Q: So how would they do it?
A: Next to every mosque, build a Christian centre, an enlightenment centre, a feminist centre. There are tons of websites, financed with Saudi money, promoting Wahabism. We need to set up our own websites—Christian, feminist, humanist—trying to target the same people, saying, we have an alternative moral framework to Islam. We have better ideas.

Q: But you also argue that children are indoctrinated very early in Islam. How would you even get them to listen to such a message?
A: They only get indoctrinated if they go to Muslim schools. I would, if I had the power, abolish Muslim schools. Children born to Muslim parents in North America or anywhere else in the West would get Islamic teachings at home, which is fine. But when they go to school, they would get the regular education that’s going to enable them to be absorbed into our society and become law-abiding, well-established citizens.
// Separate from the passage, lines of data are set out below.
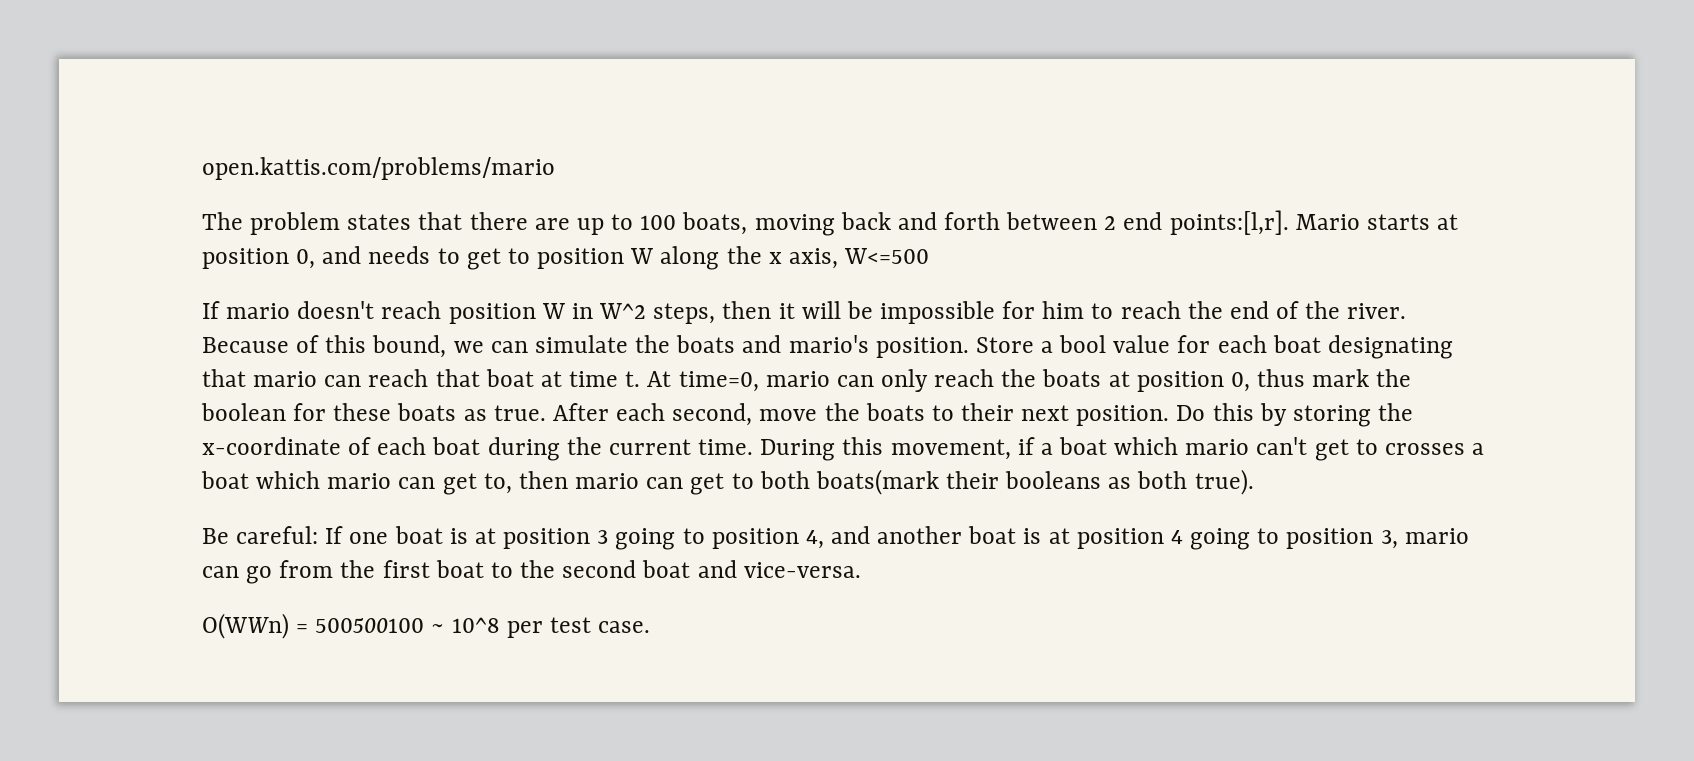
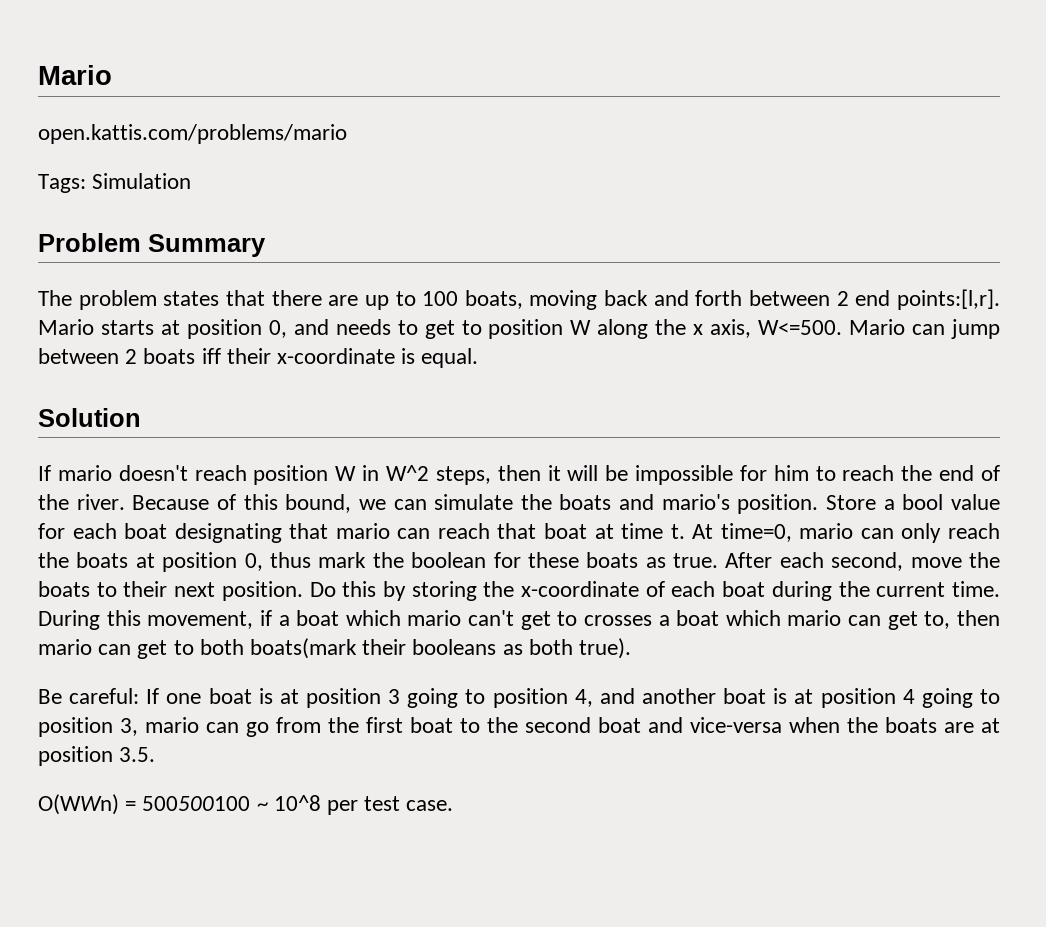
(202, 168) none -> [38,65,112,85] Mario //
(555, 168) none -> [38,173,192,193] [38,233,266,257] // Tags: Simulation // Problem Summary
[844,248,930,264] W<=500 -> [758,319,1000,339] [38,348,479,368] [38,408,141,427] W<=500. Mario can jump between 2 boats iff their x-coordinate is equal. // Solution
[743,562,861,578] vice-versa. -> [690,717,1000,733] [38,746,156,766] vice-versa when the boats are at position 3.5.

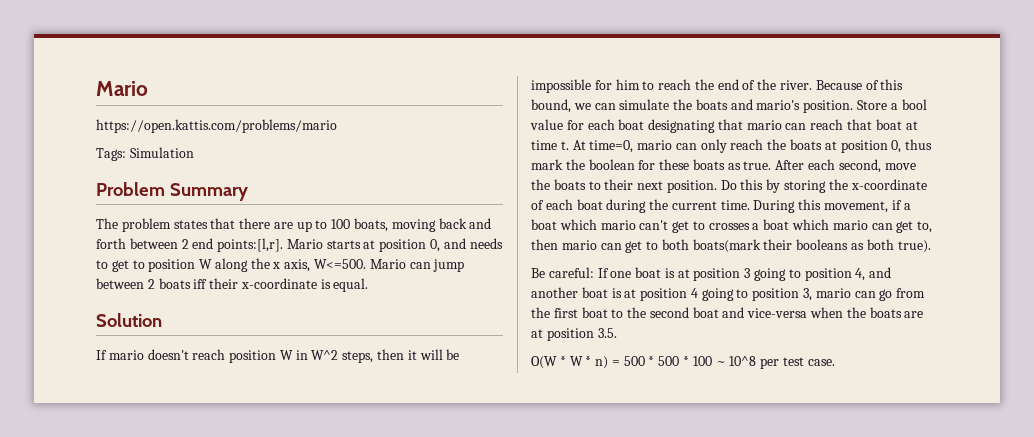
[38,124,347,144] open.kattis.com/problems/mario -> [96,119,337,133] https://open.kattis.com/problems/mario
[38,794,251,815] O(WWn) = 500500100 -> [531,356,712,369] O(W * W * n) = 500 * 500 * 100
Q: In a multicultural and democratic society, how could we ban Muslim schools?
A: It depends how we weigh this problem of jihadism and terrorism. If we think it’s a chronic disease we have to live with, and I think that is actually the dominant opinion, people will take more trouble to look at what is going on in these schools and abolish them. If we think of these children as kids who, when they finish school, will be hostile to our society, then I can compile a whole host of arguments why they can and should be abolished.

Q: Let me ask a question you once posed. You said, “Western civilization is a celebration of life—everybody’s life, even your enemy’s life. So how can you be true to that morality and at the same time defend yourself against a very powerful enemy that seeks to destroy you?”
That is the big question for the open society today. We want to be distinct from closed societies, have less authoritarianism, allow people to make their own choices. And what we’re seeing now is that as far as that applies to an Islamic subset of society, there are other factors at work that are frightening. To have a whole generation of people just indoctrinated with this jidhadist mentality and for us to do nothing about it, and then every time there’s a terrorist attack, we panic—it’s not viable.